_Assigned task_
An exact copy of all records is expected, minus the images.

_Material provided_
◆ ◆ ◆

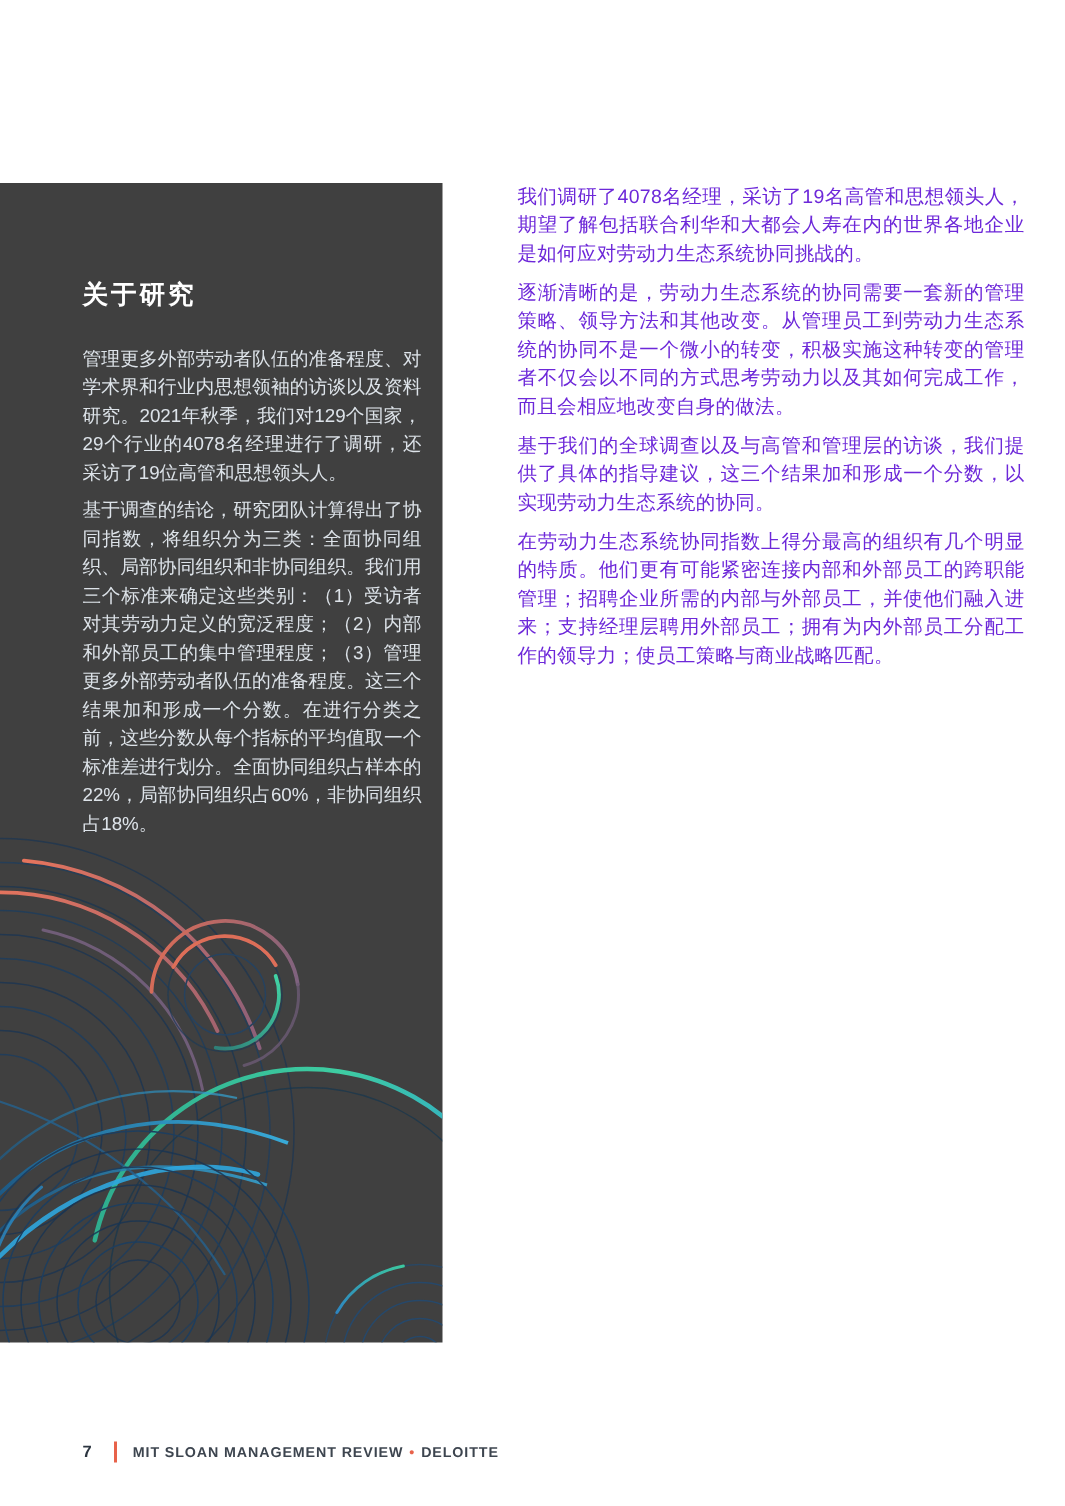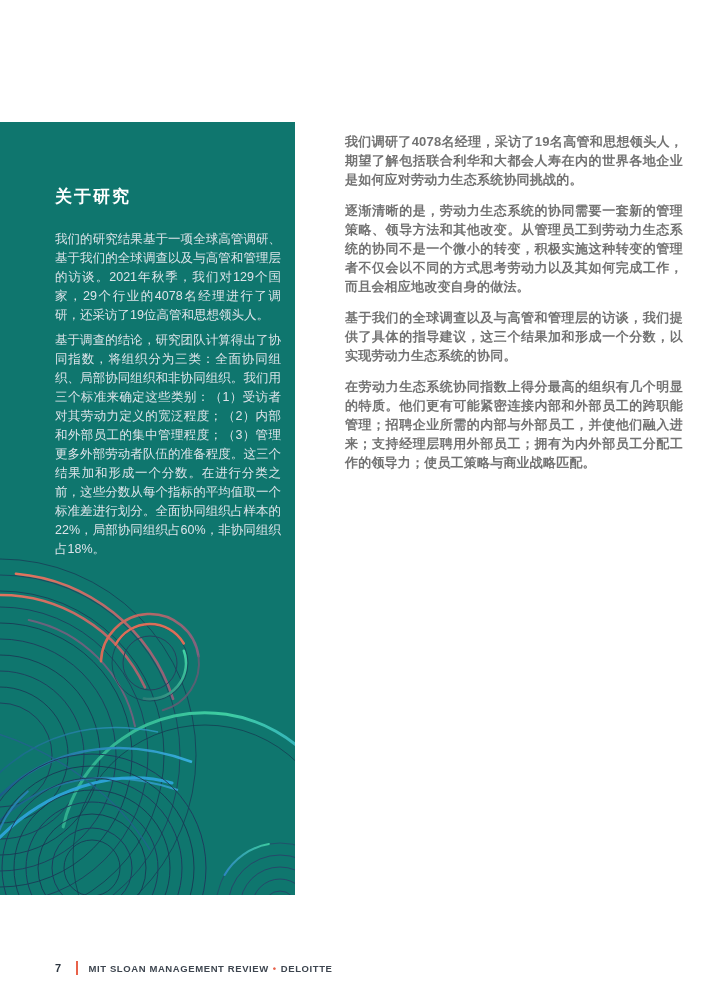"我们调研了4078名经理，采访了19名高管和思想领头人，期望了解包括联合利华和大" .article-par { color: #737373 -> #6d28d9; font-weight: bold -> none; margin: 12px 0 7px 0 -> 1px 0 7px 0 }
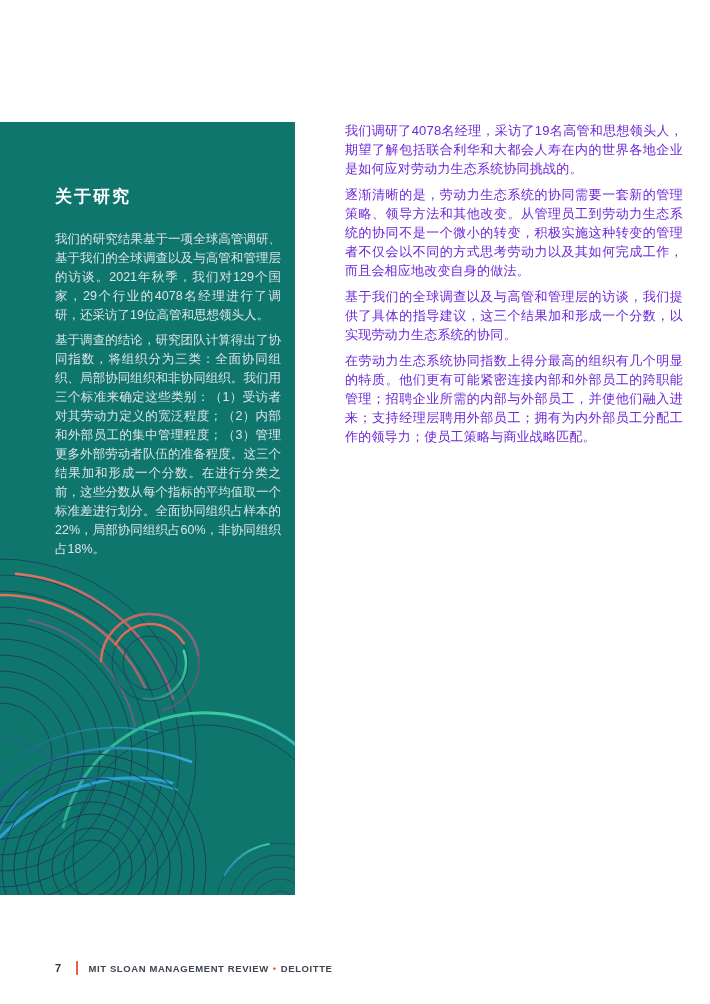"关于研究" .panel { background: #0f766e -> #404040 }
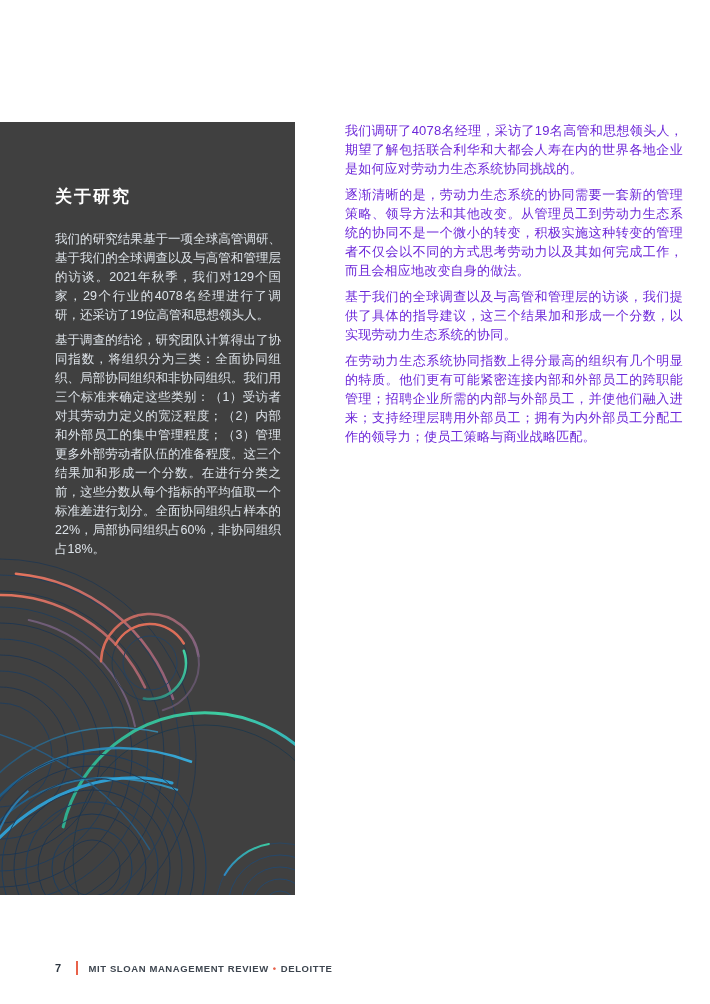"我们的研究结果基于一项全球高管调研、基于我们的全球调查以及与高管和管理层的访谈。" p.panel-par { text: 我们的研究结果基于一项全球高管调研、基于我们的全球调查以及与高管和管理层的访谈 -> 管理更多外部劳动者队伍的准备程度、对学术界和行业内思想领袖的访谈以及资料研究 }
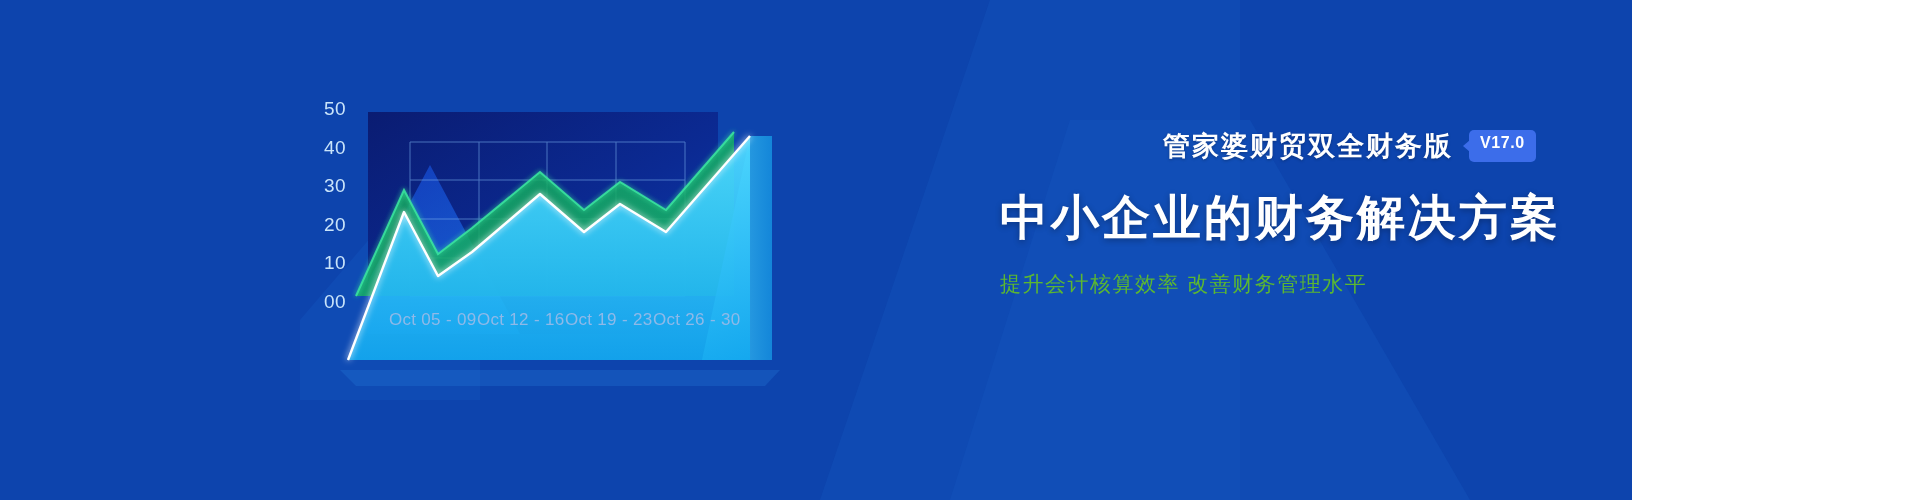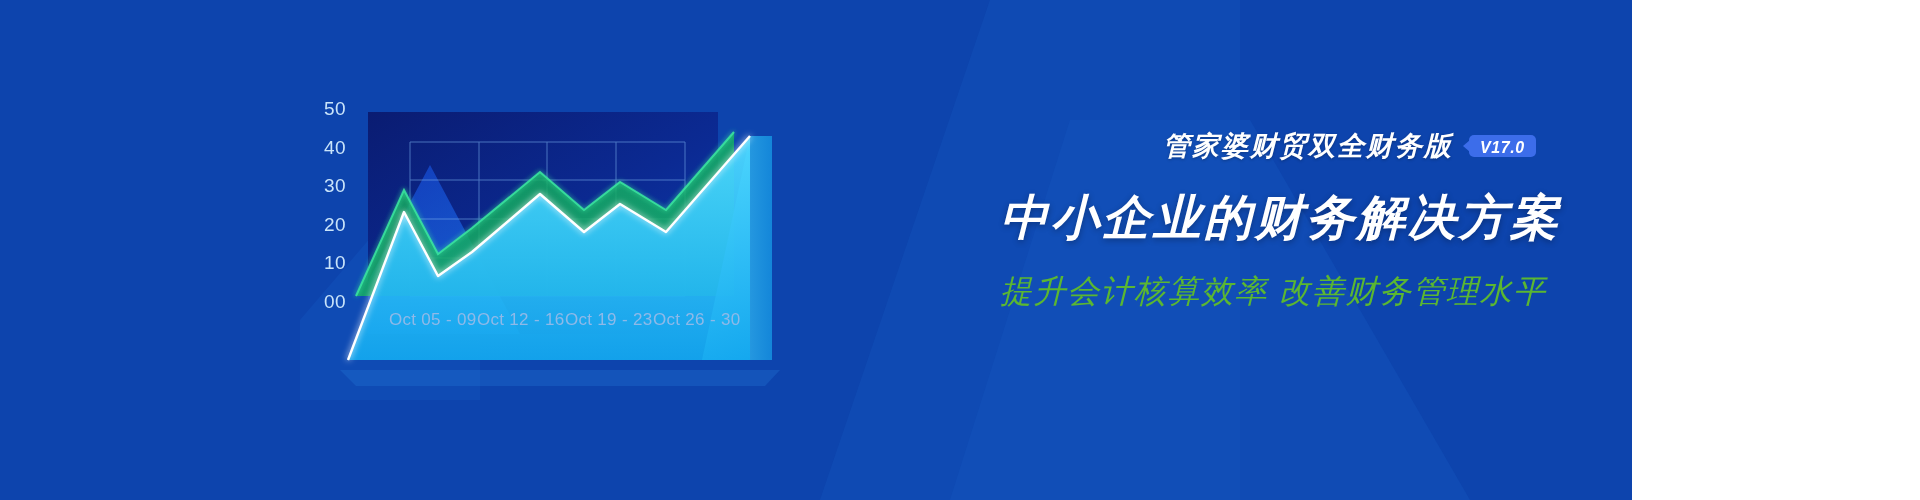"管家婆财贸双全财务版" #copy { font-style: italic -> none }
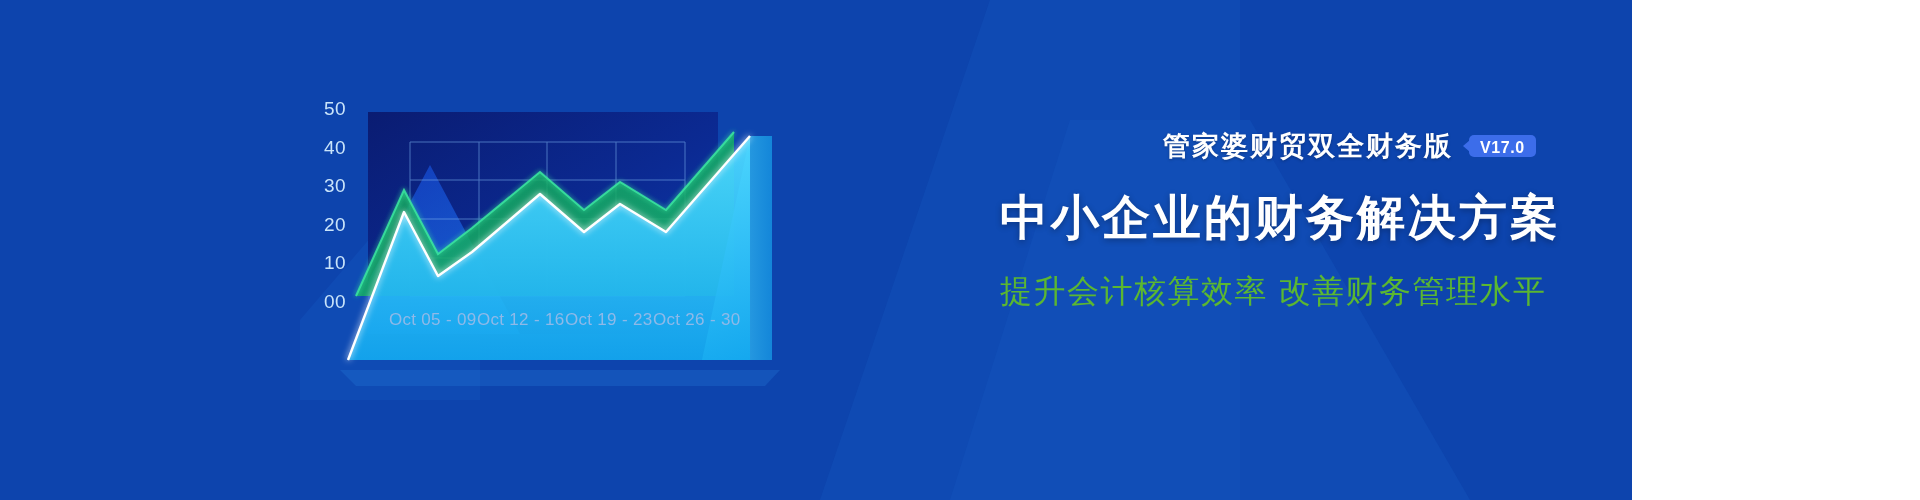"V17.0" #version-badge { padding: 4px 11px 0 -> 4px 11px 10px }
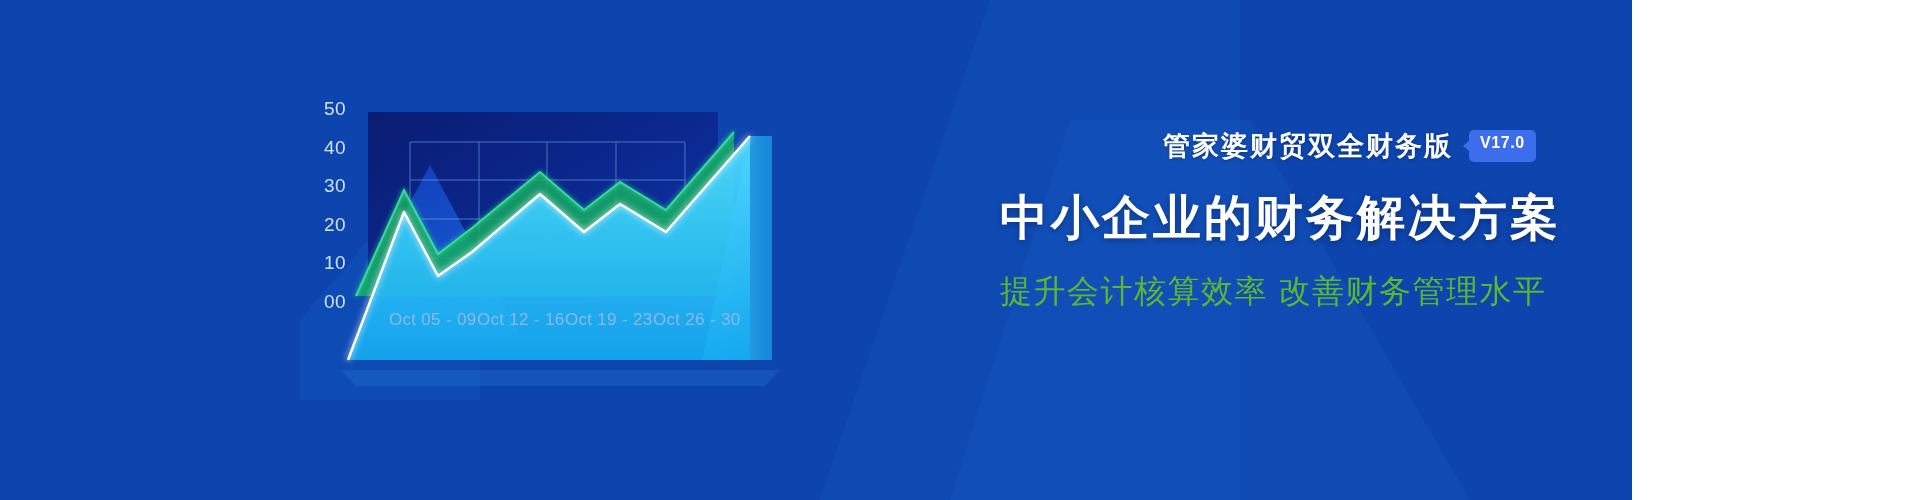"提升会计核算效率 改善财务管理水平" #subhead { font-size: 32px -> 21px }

◆ ◆ ◆

_Response_
"我们调研了4078名经理，采访了19名高管和思想领头人，期望了解包括联合利华和大" .article-par { color: #737373 -> #6d28d9; font-weight: bold -> none; margin: 12px 0 7px 0 -> 1px 0 7px 0 }
"关于研究" .panel { background: #0f766e -> #404040 }
"我们的研究结果基于一项全球高管调研、基于我们的全球调查以及与高管和管理层的访谈。" p.panel-par { text: 我们的研究结果基于一项全球高管调研、基于我们的全球调查以及与高管和管理层的访谈 -> 管理更多外部劳动者队伍的准备程度、对学术界和行业内思想领袖的访谈以及资料研究 }
"管家婆财贸双全财务版" #copy { font-style: italic -> none }
"V17.0" #version-badge { padding: 4px 11px 0 -> 4px 11px 10px }
"提升会计核算效率 改善财务管理水平" #subhead { font-size: 32px -> 21px }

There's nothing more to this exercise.